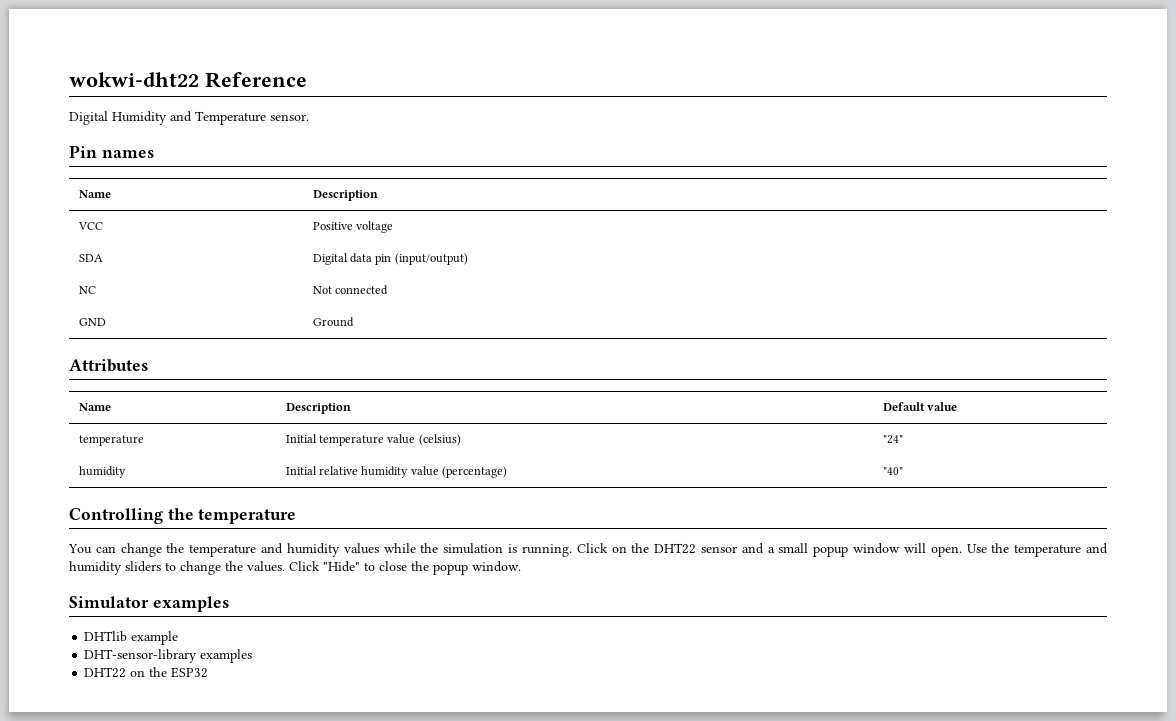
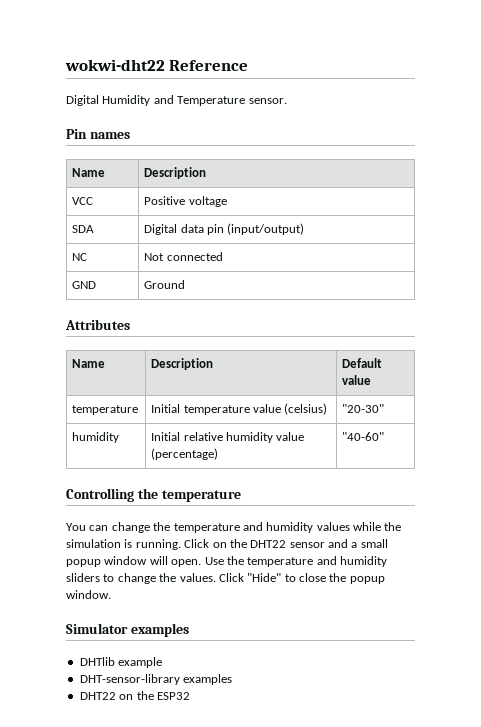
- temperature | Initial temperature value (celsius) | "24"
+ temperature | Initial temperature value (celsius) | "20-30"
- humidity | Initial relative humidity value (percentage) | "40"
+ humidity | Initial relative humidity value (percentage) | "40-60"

--

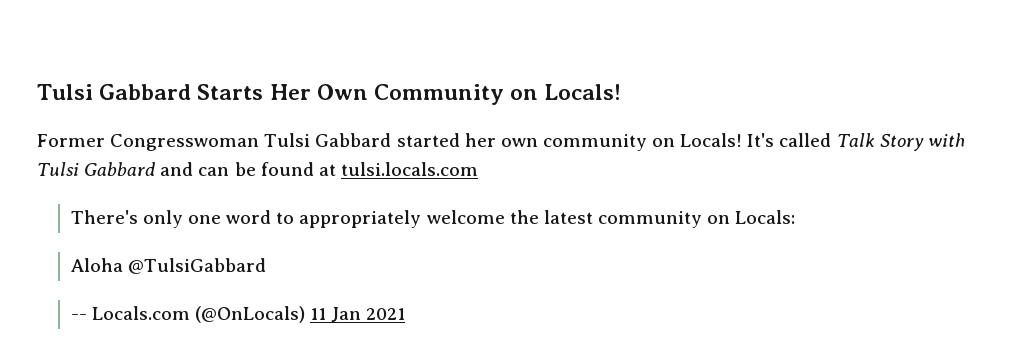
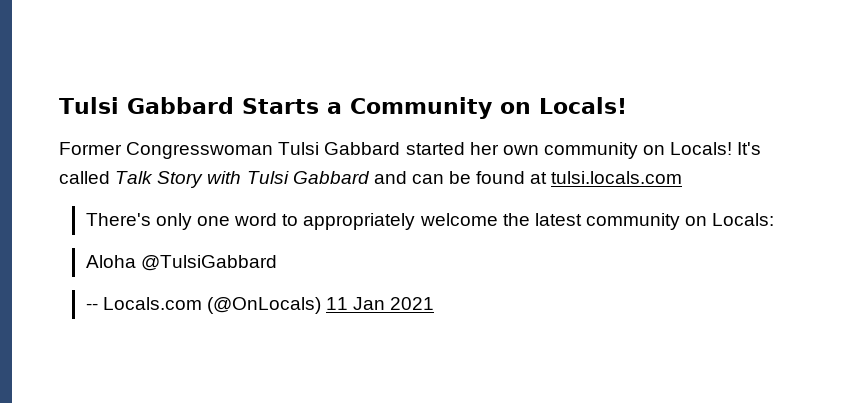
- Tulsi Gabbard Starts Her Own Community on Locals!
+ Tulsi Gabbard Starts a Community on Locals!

* * *

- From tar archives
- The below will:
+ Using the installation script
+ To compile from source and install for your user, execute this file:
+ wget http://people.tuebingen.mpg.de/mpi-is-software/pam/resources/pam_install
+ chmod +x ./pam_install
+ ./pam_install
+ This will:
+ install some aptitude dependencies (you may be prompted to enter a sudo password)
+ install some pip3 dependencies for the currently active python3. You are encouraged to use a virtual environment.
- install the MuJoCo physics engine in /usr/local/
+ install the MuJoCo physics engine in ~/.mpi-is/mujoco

### Action item:
Starting at the line that has "- install the" in the records above, restate word for word every line until the one that has "engine in ~/.mpi-is/mujoco", and include that one as well.

### Worked solution:
- install the MuJoCo physics engine in /usr/local/
+ install the MuJoCo physics engine in ~/.mpi-is/mujoco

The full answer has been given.